- _What is needed_
Lines with the word "Lineare" are the answer; copy each of them from the data below.

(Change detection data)
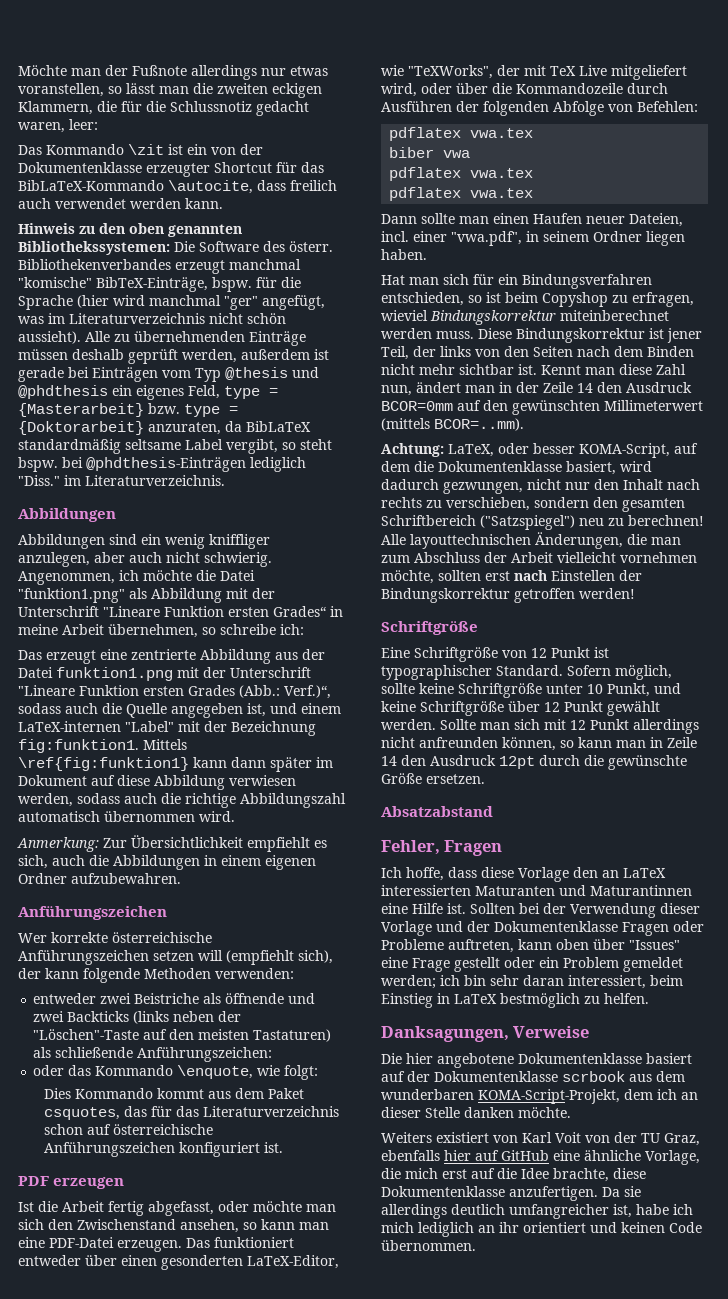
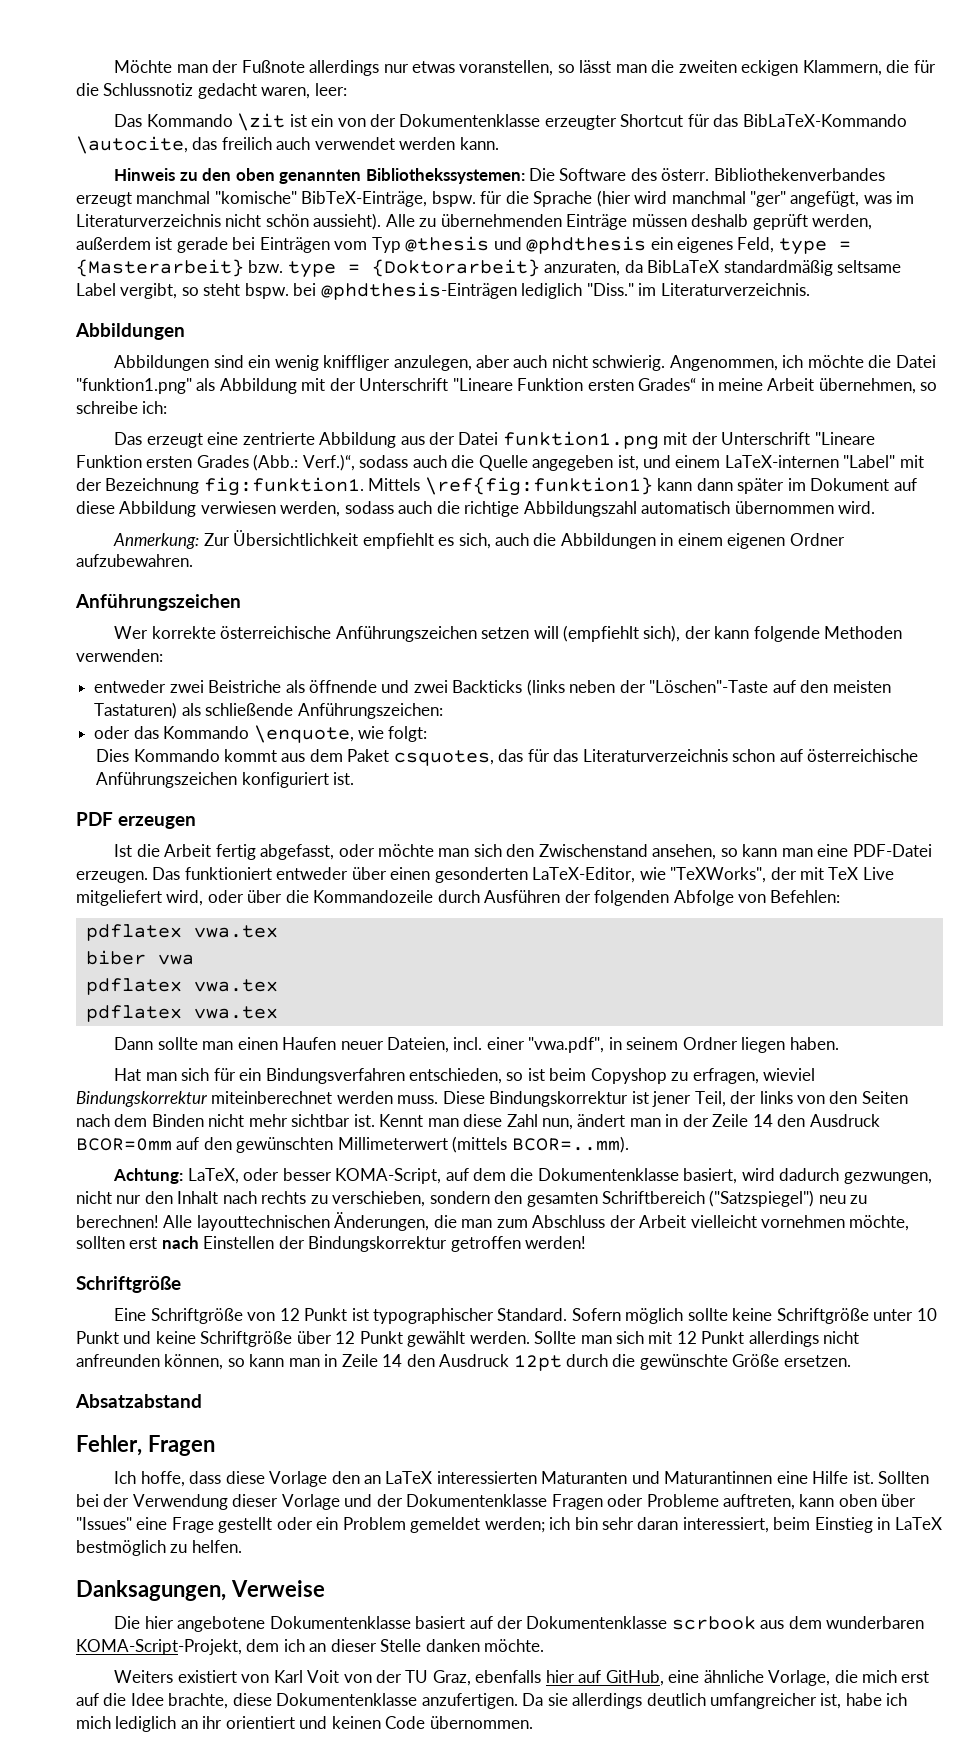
[257,180,286,191] dass -> [192,137,218,150] das
[615,665,672,680] möglich, -> [625,1308,684,1324] möglich
[607,683,650,697] Punkt, -> [76,1331,119,1344] Punkt
[501,1150,549,1161] GitHub -> [605,1670,664,1686] GitHub,

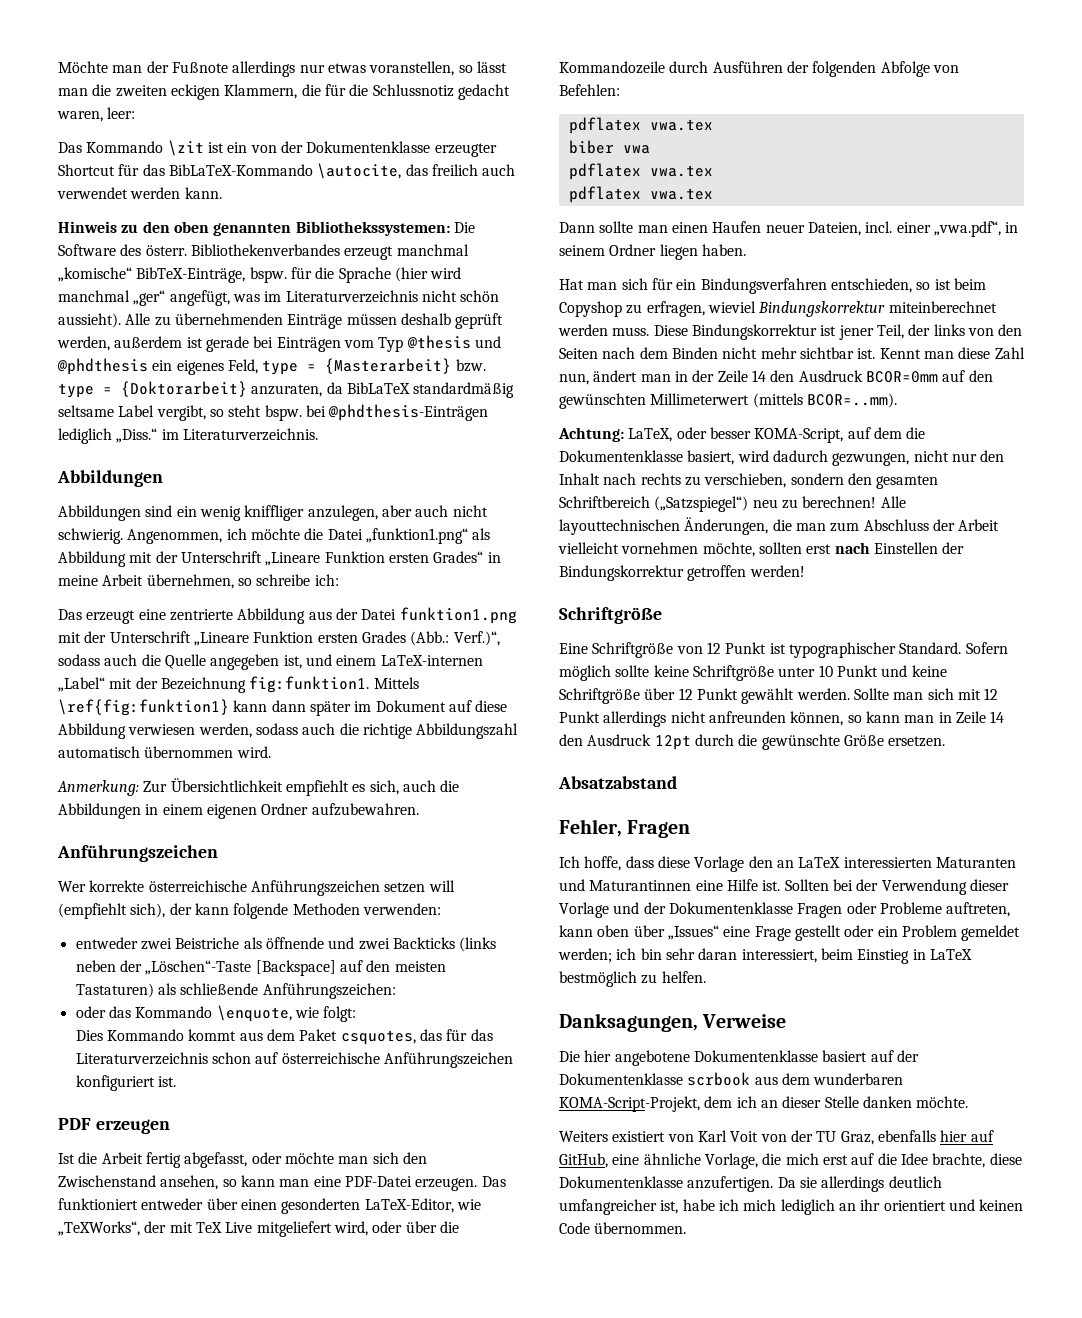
[214,191,297,204] "komische" -> [58,267,132,282] „komische“
[750,191,787,207] "ger" -> [133,290,166,306] „ger“
[586,283,634,296] "Diss." -> [116,428,158,443] „Diss.“
[76,378,192,394] "funktion1.png" -> [365,528,468,544] „funktion1.png“
[452,378,513,391] "Lineare -> [265,552,321,566] „Lineare
[814,432,875,445] "Lineare -> [193,632,249,646] „Lineare
[843,455,896,468] "Label" -> [58,677,105,692] „Label“
[649,680,769,693] "Löschen"-Taste -> [145,960,336,976] „Löschen“-Taste [Backspace]
[670,867,767,883] "TeXWorks", -> [58,1221,140,1236] „TeXWorks“,
[528,1037,605,1053] "vwa.pdf", -> [933,221,1001,237] „vwa.pdf“,
[709,1190,815,1207] ("Satzspiegel") -> [654,496,749,512] („Satzspiegel“)
[76,1517,132,1530] "Issues" -> [667,925,719,940] „Issues“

- _Output of the task_
[452,378,513,391] "Lineare -> [265,552,321,566] „Lineare
[814,432,875,445] "Lineare -> [193,632,249,646] „Lineare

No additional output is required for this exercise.